I was an impromptu book reviewer last year, and I started off with Olga Gibbs’ Heavenward, a dark-fantasy about a teenager unwillingly dragged into a celestial conflict. I enjoyed the book, and more so Ariel’s character; it was refreshing to see a protagonist who struggled with a mental illness. Indeed, I wouldn’t usually read this genre, but I wholly support Olga’s quest to lessen the stigma associated with mental illnesses through narrative.
And so I’m happy to say that Heavenward’s sequel, Hallow, successfully improves on Heavenward in a plethora of ways, to it’s dynamic characters, intimate portrayal of visceral emotion and the compelling twist ending.

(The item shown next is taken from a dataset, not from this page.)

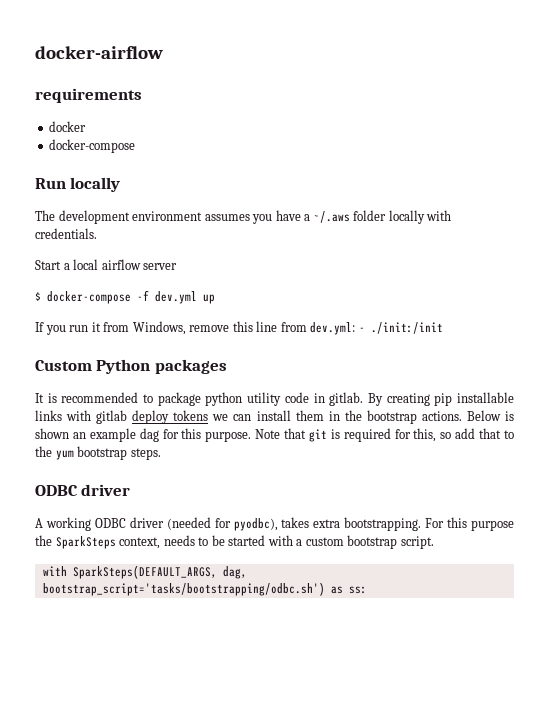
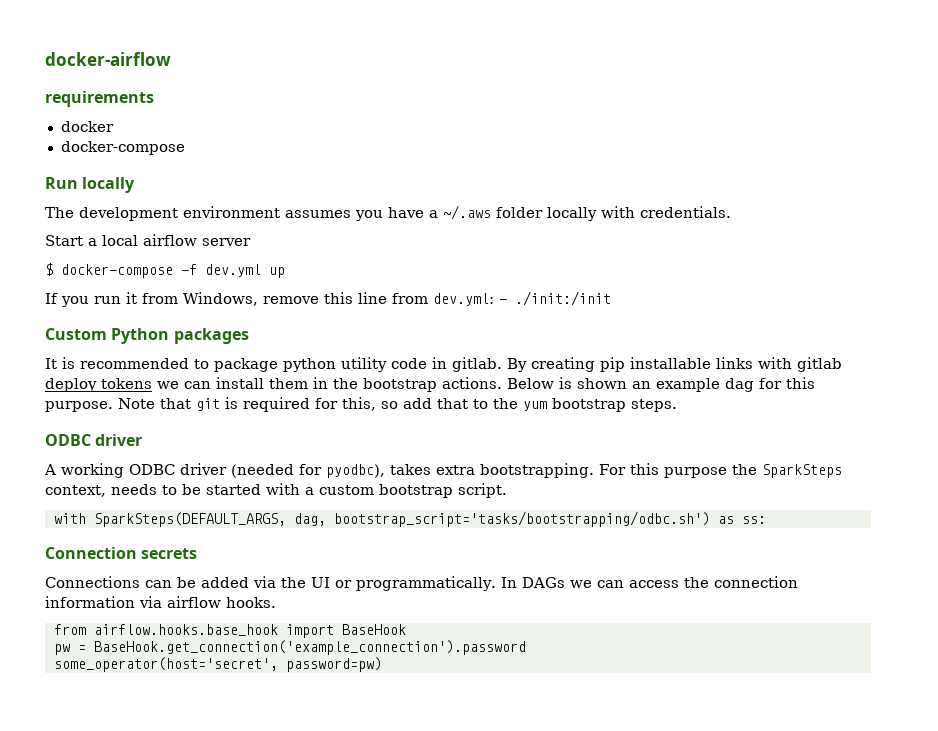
(367, 590) none -> [45,547,198,559] [45,576,798,591] [45,596,276,608] [53,624,406,638] [53,640,526,655] [53,657,382,672] // Connection secrets // Connections can be added via the UI or programmatically. In DAGs we can access the connection information via airflow hooks. // from airflow.hooks.base_hook import BaseHook // pw = BaseHook.get_connection('example_connection').password // some_operator(host='secret', password=pw)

Hallow’s main strength is Heavenward’s main strength, the protagonist, Ariel. We accompany her on her journey, being made privy to her sass, sarcasm and selflessness along the way. We also see her weak and feeble in some harrowing and utterly memorable explorations of her and her family. This is well contrasted with her literal otherworldly strength, and instinctual ‘protective older-sibling’ mode. The range of emotion that we see Ariel express makes her a very well-developed character, and a compelling, realistic protagonist. Moreover, these emotions are depicted in vivid descriptions that makes Ariel especially relatable.
The supporting cast, most notably Rafe and Sam, add a great deal to the story. They certainly aren’t the infallible best-friend companion that is all too common in similar books; both characters are crafted with consistency and nuance. Their interests and goals are made ambiguous to great effect, genuinely making Ariel feel alone. The character interactions are thus exciting and tense.
The situations are circumstances that these characters are dire, and unexpected. Hallow doesn’t have a structure to it’s story; not an academic year, not a quest to go to a magical mountain etc.. It instead flows between event to event. The tension and drama that these events hold, especially in the second half of the book, makes the whole story a seamless flow of compelling darkness and drama.
Lastly and perhaps most importantly, Hallow weaves in several important themes into it’s already complex mythos. These themes are not at all fictional, and speak to important problems in society. From abuse, mental health, and economic deprivation, Hallow pulls no punches in including some heart-breakingly real depictions of inequalities and injustices that blight society. It is the inclusion of these themes that I most admire the ambition of Hallow’s narrative, and it is for this reason that I hope Hallow finds itself of the bookshelf of many young readers.